Orrick, Herrington & Sutcliffe LLP
51 West 52nd Street New York, NY 10019-6142
+1 212 506 5000
orrick.com
Janet A. Barbiere, Esq. (212) 506-3522 jbarbiere@orrick.com |
April 8, 2022 |
Arthur Sandel
Special Counsel
Office of Structured Finance
Division of Corporate Finance
United States Securities and Exchange Commission
100 F Street, N.E.
Washington, DC 20549
Re: | Citigroup Commercial Mortgage Securities Inc. Registration Statement on Form SF-3 Filed February 14, 2022 File No. 333-262701 |
Dear Mr. Sandel and Mr. Bancroft:
We are counsel to Citigroup Commercial Mortgage Securities Inc. (the “Registrant”) in connection with the above-captioned registration statement (the “Registration Statement”). We have reviewed your letter dated March 11, 2022 (the “Comment Letter”) transmitting comments of the Staff of the Division of Corporation Finance (the “Staff”) of the Securities and Exchange Commission to the Registration Statement and have discussed the comments contained in the Comment Letter with various representatives of the Registrant.
Capitalized terms used herein without definition have the meanings given them in the form of prospectus contained in our amended registration statement (the “Amended Registration Statement”) submitted herewith. Included with this letter is a clean copy of the Amended Registration Statement together with a copy marked to show changes implemented in response to the requests of the Staff in the Comment Letter.
April 8, 2022
Page 2
Below are our responses, on behalf of the Registrant, to the comments included in your Comment Letter. The applicable response follows each Staff comment, which has been retyped in italics below.

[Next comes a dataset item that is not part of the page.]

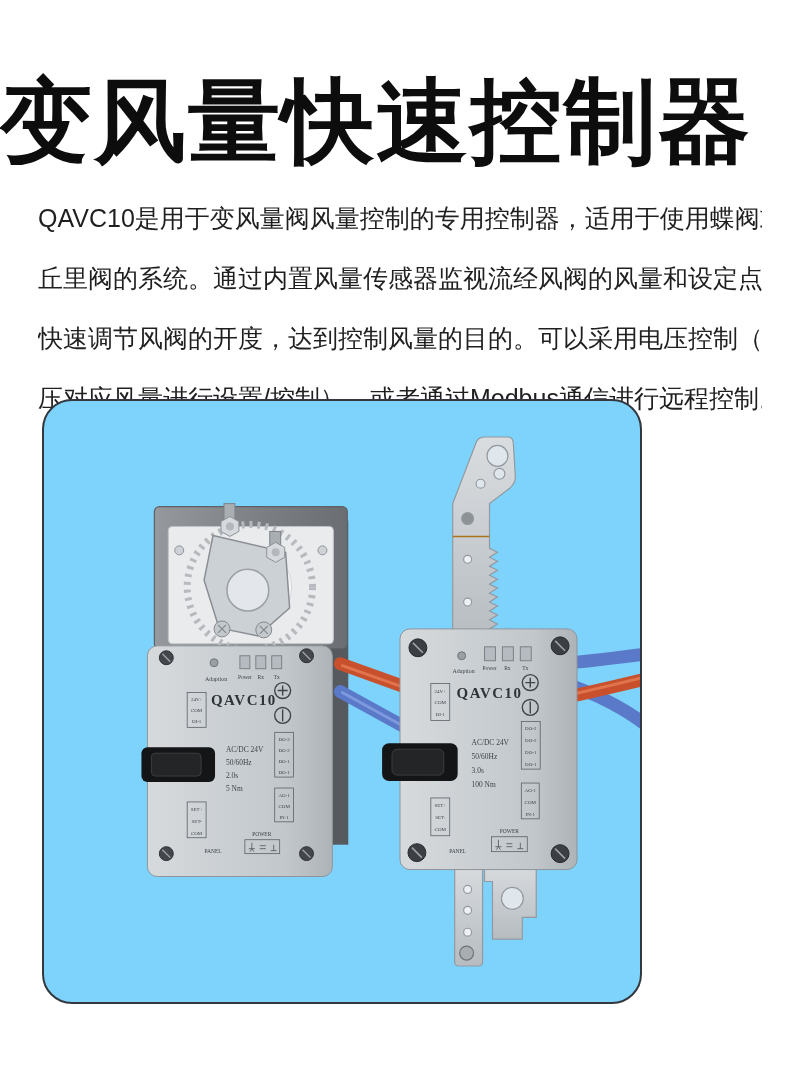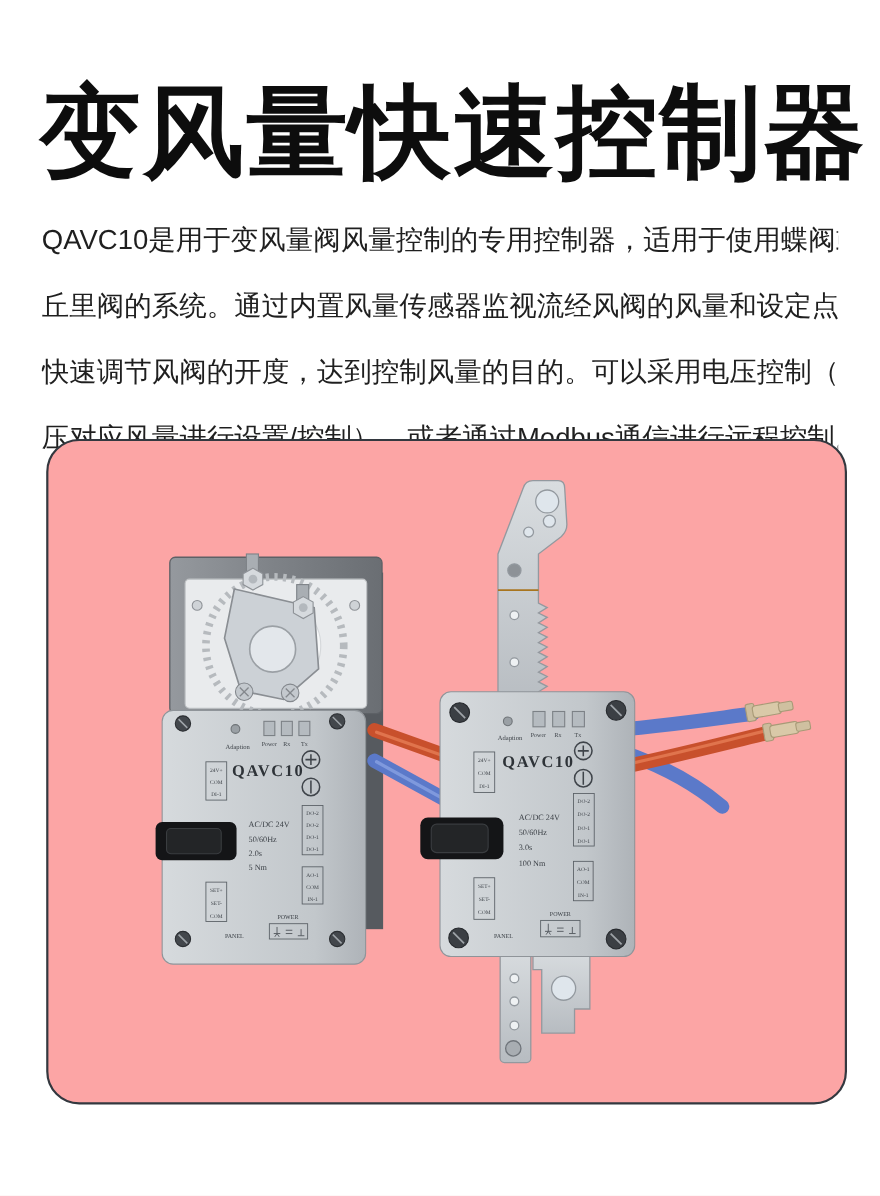"变风量快速控制器" .page-title { padding-left: 36px -> none }
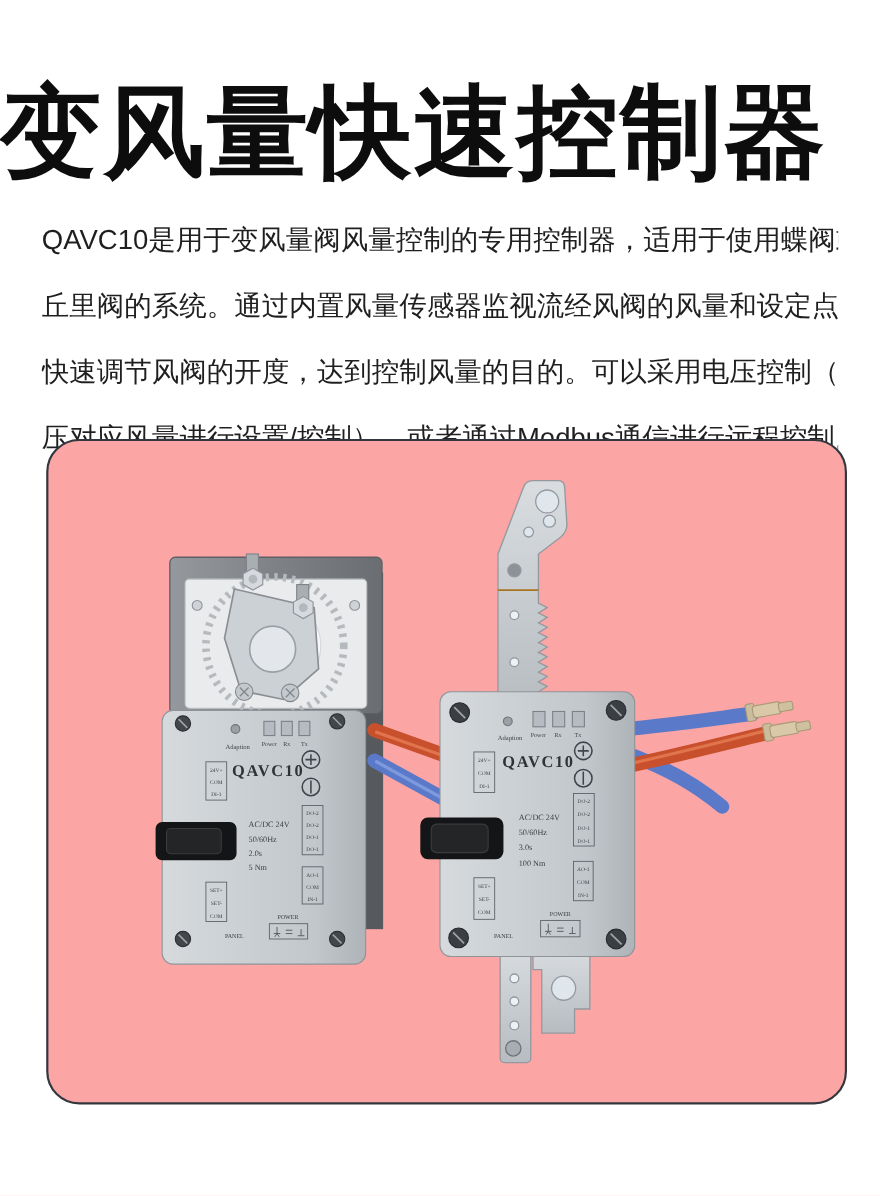"QAVC10" .photo-panel { background: #fca5a5 -> #7dd3fc; width: 728px -> 600px }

Registration Statement on Form SF-3
General
1. | We note your use of LIBOR-based disclosure throughout the form of prospectus when discussing interest rates for floating-rate notes and swap contracts. In light of the forthcoming cessation of all remaining LIBOR indices, please explain to us whether you intend to use LIBOR as a basis for any floating-rate notes or swap contracts and why this is appropriate. If you do not to intend to use LIBOR as a benchmark, please revise your disclosure throughout the prospectus either to identify the benchmark index you plan to use, if known, or to provide appropriate placeholders for a generic benchmark other than LIBOR. Please also include any appropriate risk factors regarding the use of a new benchmark and any other relevant risk factors related to LIBOR transition efforts. |
The Registrant has revised the form of prospectus to remove references to floating rate certificates, floating rate mortgage loans and related terms. Accordingly, the above question posed by the Commission is no longer applicable; however, no inference should be made by the Registrant’s decision to revise the form of prospectus in this manner.
Form of Prospectus
Risk Factors, Page 58
2. | To the extent that you believe investors in these asset-backed securities may be impacted by climate-related events, including, but not limited to, existing or pending legislation or regulation that relates to climate change, please consider revising your disclosure to describe these specific risks. See the Commission’s Guidance Regarding Disclosure Related to Climate Change, Interpretive Release No. 33-9106 (Feb. 8, 2010). |
The Registrant has incorporated a risk factor on climate change in the form of prospectus under the heading “Climate Change May Lead to an Increase in the Frequency of Natural Disasters and Extreme Weather Conditions in Certain States in Which the Mortgaged Properties are Located, Which May Adversely Affect the Value of the Affected Mortgaged Properties and the Ability of the Borrowers to Make Payments on the Related Mortgage Loans” in response to the Staff’s comments.
April 8, 2022
Page 3
The Registrant will continue to monitor the consequences of climate-related events, including legislation and regulations that relate to climate change and that have (or would be expected to have) an impact on commercial real estate and, if the Registrant determines that such events would be reasonably likely to have a material adverse effect on investors in commercial mortgage-backed securities, the Registrant will disclose such risks to investors.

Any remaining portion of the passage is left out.